**Your goal:**
Repeat every line of the data exactly, but not the pictures.
##### Recorded information #####
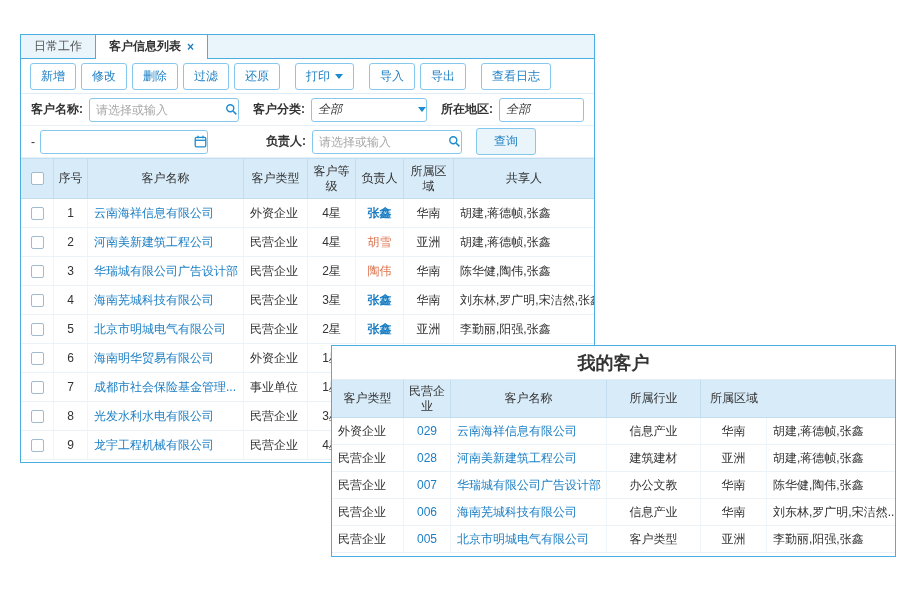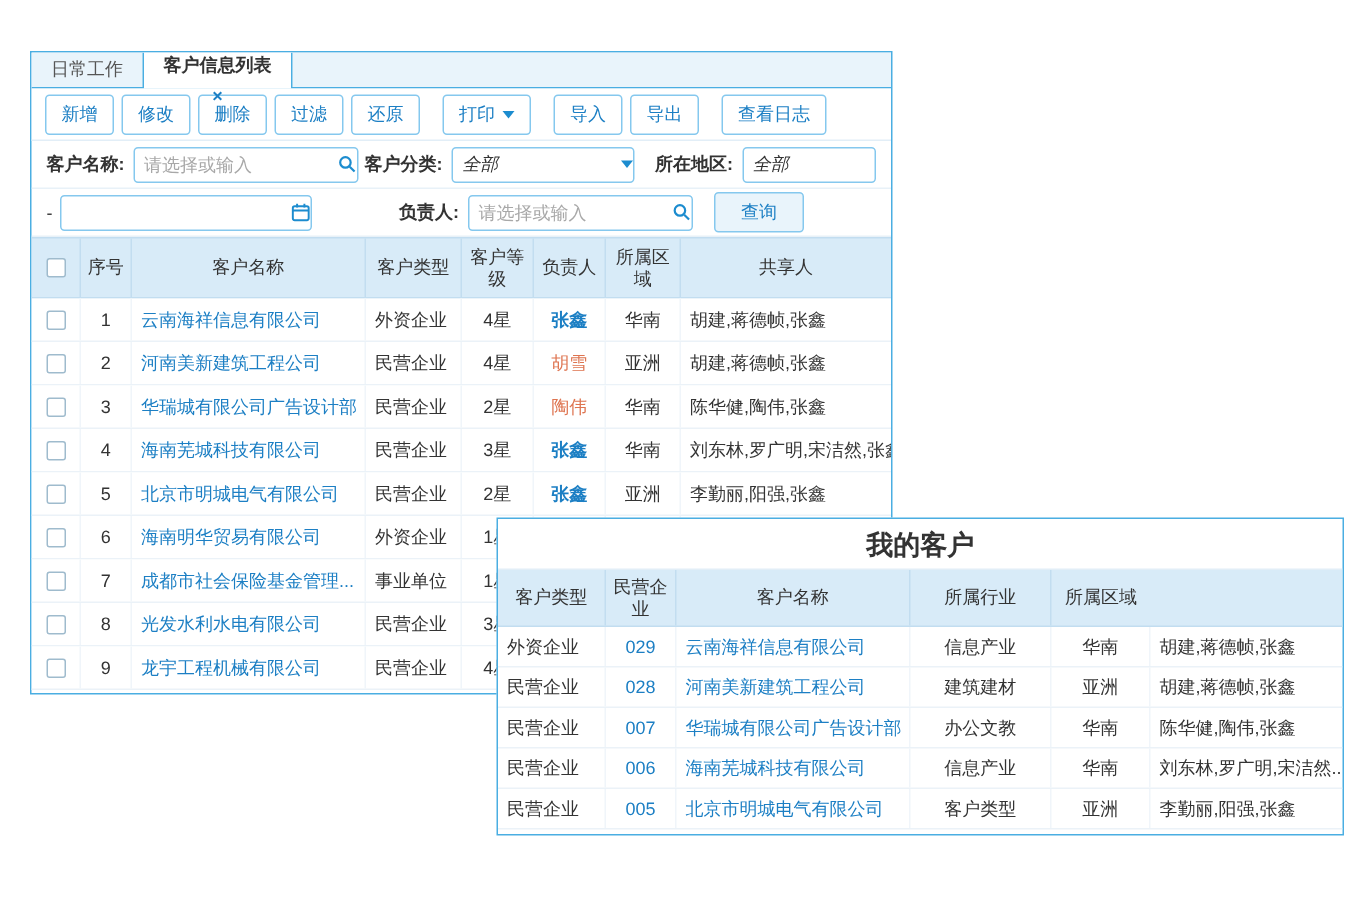--- a/index.html
+++ b/index.html
@@ -33,21 +33,20 @@
     cursor: pointer;
     position: relative;
   }
   .tab.active {
     background: #fff;
     border-left: 1px solid #4aaee2;
     border-right: 1px solid #4aaee2;
     color: #333;
     font-weight: bold;
     z-index: 2;
-    flex-direction: column;
   }
   .tab.active::after {
     content: ""; position: absolute; left: 0; right: 0; bottom: -1px; height: 1px; background: #fff;
   }
   .tab-close { color: #1c7fc4; font-weight: bold; font-size: 12px; line-height: 1; }
   .toolbar {
     height: 35px;
     display: flex; align-items: center;
     padding: 0 9px;
     gap: 5px;
@@ -218,21 +217,21 @@
     <span class="flabel">客户名称:</span>
     <span class="finput w150">
       <input placeholder="请选择或输入" style="">
       <span class="icon-wrap">
         <svg width="13" height="13" viewBox="0 0 16 16">
             <circle cx="6.5" cy="6.5" r="4.3" fill="none" stroke="#1c8ccf" stroke-width="1.8"></circle>
             <line x1="10" y1="10" x2="14" y2="14" stroke="#1c8ccf" stroke-width="1.8"></line>
           </svg>
       </span>
     </span>
-    <span class="flabel" style="margin-left:4px;">客户分类:</span>
+    <span class="flabel" style="margin-left:14px;">客户分类:</span>
     <span class="finput w150">
       <span class="sel-value">全部</span>
       <span class="caret"></span>
     </span>
     <span class="flabel" style="margin-left:14px;">所在地区:</span>
     <span class="finput" style="width:110px;">
       <span class="sel-value">全部</span>
     </span>
   </div>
#####
**Answer space:**
--- a/index.html
+++ b/index.html
@@ -33,21 +33,20 @@
     cursor: pointer;
     position: relative;
   }
   .tab.active {
     background: #fff;
     border-left: 1px solid #4aaee2;
     border-right: 1px solid #4aaee2;
     color: #333;
     font-weight: bold;
     z-index: 2;
-    flex-direction: column;
   }
   .tab.active::after {
     content: ""; position: absolute; left: 0; right: 0; bottom: -1px; height: 1px; background: #fff;
   }
   .tab-close { color: #1c7fc4; font-weight: bold; font-size: 12px; line-height: 1; }
   .toolbar {
     height: 35px;
     display: flex; align-items: center;
     padding: 0 9px;
     gap: 5px;
@@ -218,21 +217,21 @@
     <span class="flabel">客户名称:</span>
     <span class="finput w150">
       <input placeholder="请选择或输入" style="">
       <span class="icon-wrap">
         <svg width="13" height="13" viewBox="0 0 16 16">
             <circle cx="6.5" cy="6.5" r="4.3" fill="none" stroke="#1c8ccf" stroke-width="1.8"></circle>
             <line x1="10" y1="10" x2="14" y2="14" stroke="#1c8ccf" stroke-width="1.8"></line>
           </svg>
       </span>
     </span>
-    <span class="flabel" style="margin-left:4px;">客户分类:</span>
+    <span class="flabel" style="margin-left:14px;">客户分类:</span>
     <span class="finput w150">
       <span class="sel-value">全部</span>
       <span class="caret"></span>
     </span>
     <span class="flabel" style="margin-left:14px;">所在地区:</span>
     <span class="finput" style="width:110px;">
       <span class="sel-value">全部</span>
     </span>
   </div>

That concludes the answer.